[Dataset content]
--- --- ---
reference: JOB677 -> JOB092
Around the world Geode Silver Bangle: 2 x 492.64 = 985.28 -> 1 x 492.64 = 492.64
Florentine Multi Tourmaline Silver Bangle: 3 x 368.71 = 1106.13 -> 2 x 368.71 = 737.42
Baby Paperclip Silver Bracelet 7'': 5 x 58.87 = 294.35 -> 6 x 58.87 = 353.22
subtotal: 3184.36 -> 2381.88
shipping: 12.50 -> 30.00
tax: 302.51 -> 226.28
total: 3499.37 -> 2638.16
--- --- ---
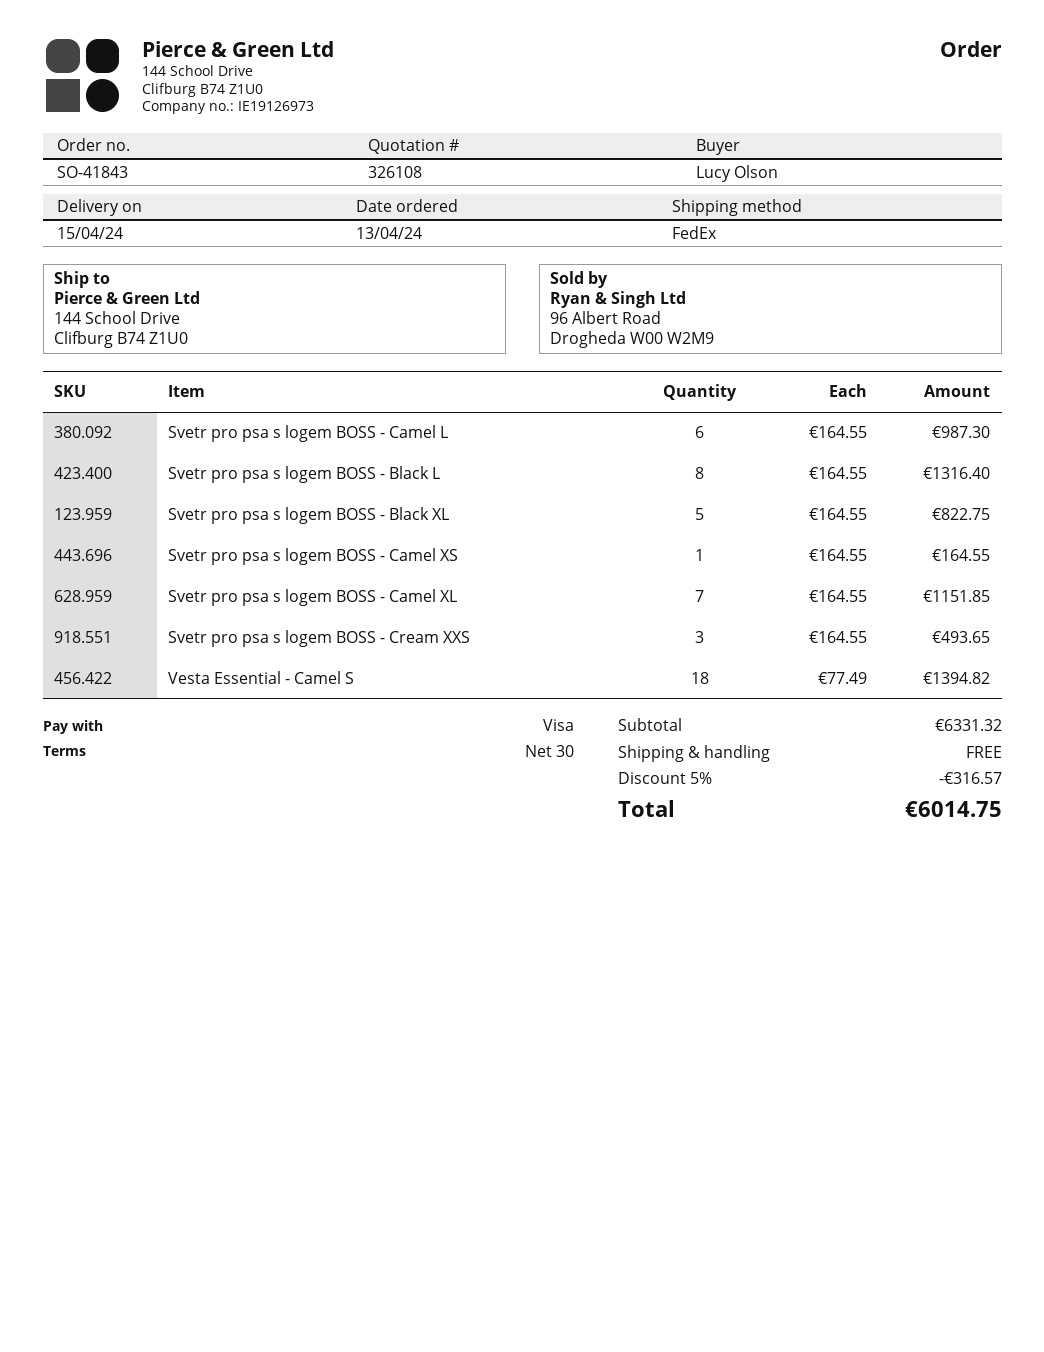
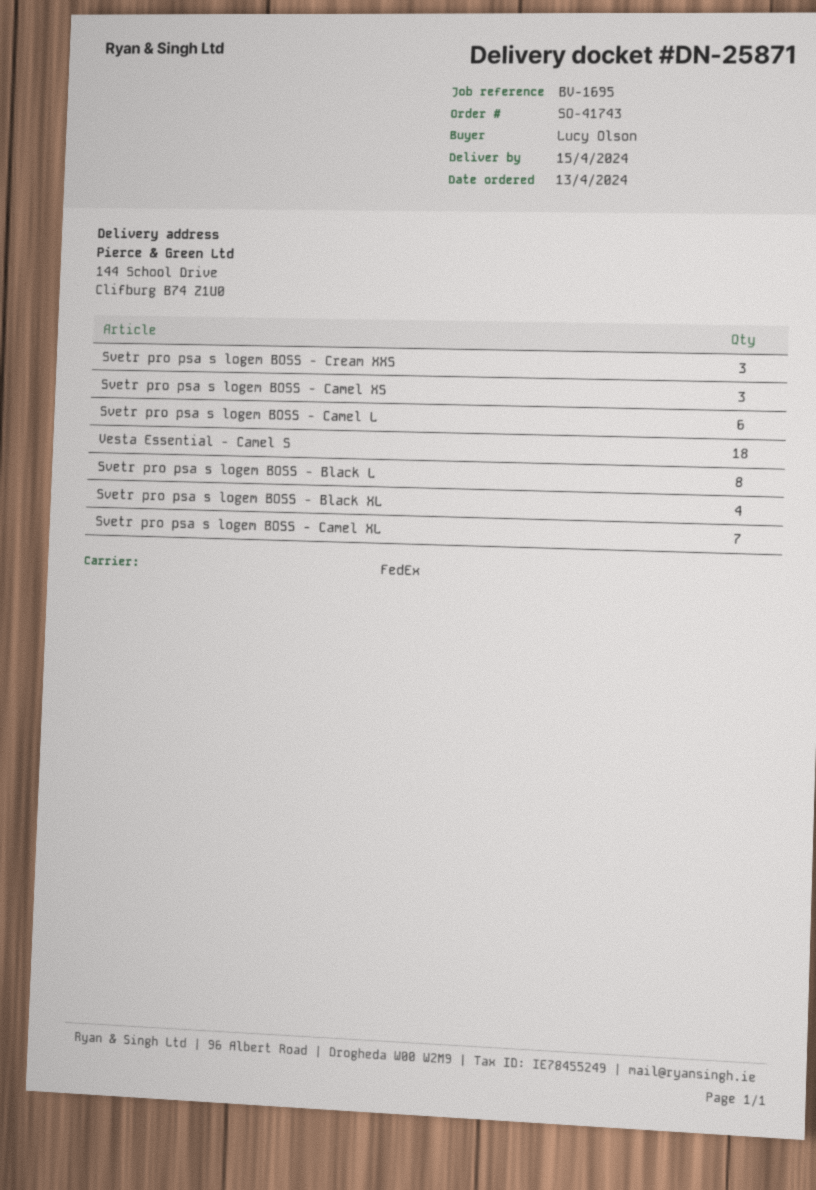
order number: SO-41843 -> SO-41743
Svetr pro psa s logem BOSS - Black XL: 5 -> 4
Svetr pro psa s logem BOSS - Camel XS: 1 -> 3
--- --- ---
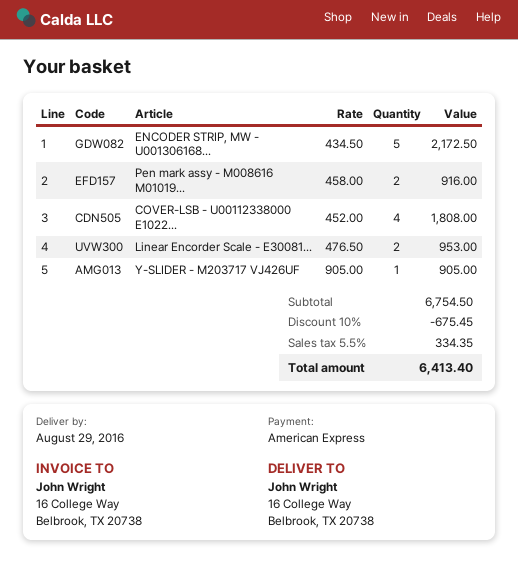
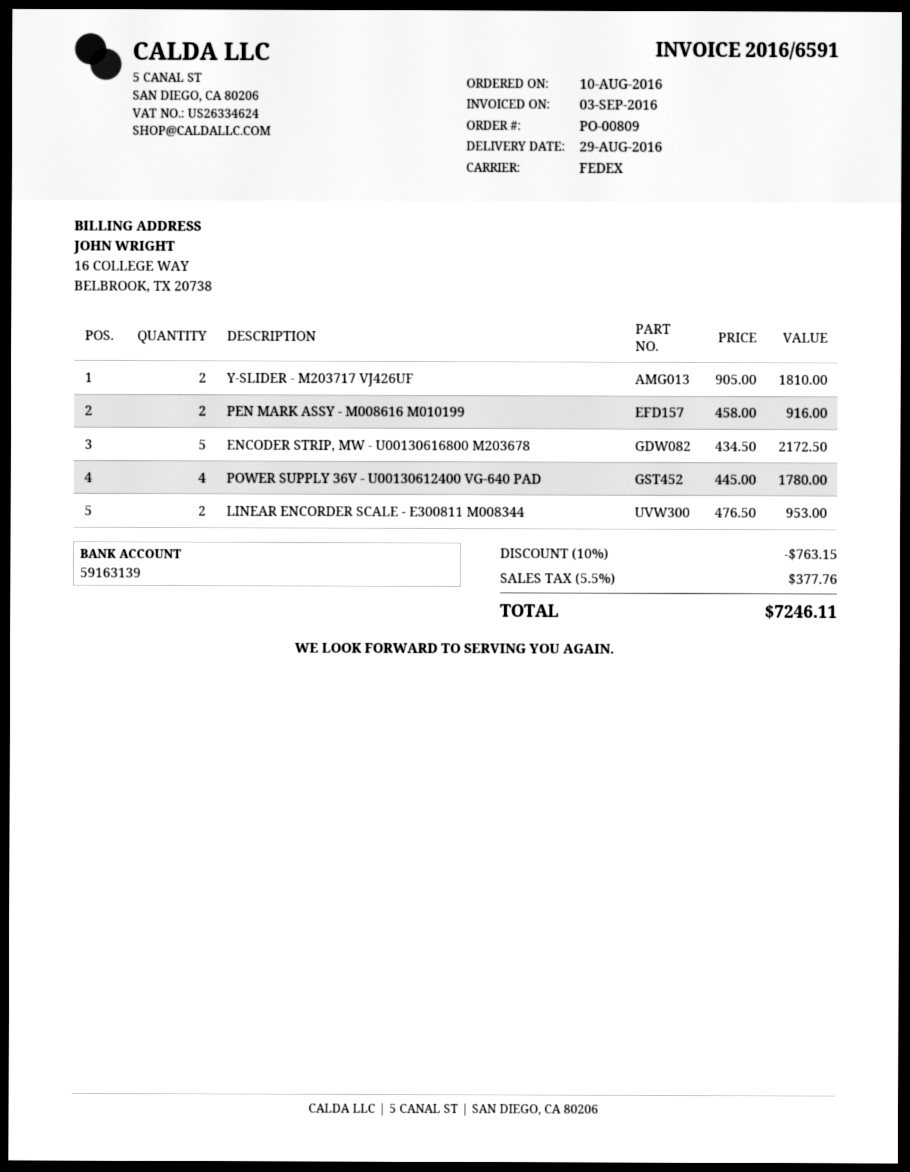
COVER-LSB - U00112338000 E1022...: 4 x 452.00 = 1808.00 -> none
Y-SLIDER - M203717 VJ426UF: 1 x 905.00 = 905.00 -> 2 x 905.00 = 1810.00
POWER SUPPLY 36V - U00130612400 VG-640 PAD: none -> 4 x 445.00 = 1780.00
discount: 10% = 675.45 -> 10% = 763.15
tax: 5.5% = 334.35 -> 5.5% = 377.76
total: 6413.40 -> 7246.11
--- --- ---
[Work item]
Work through the data above line by line and give the number of lines in which "Bangle" occurs. Add nothing else.

[Your response]
2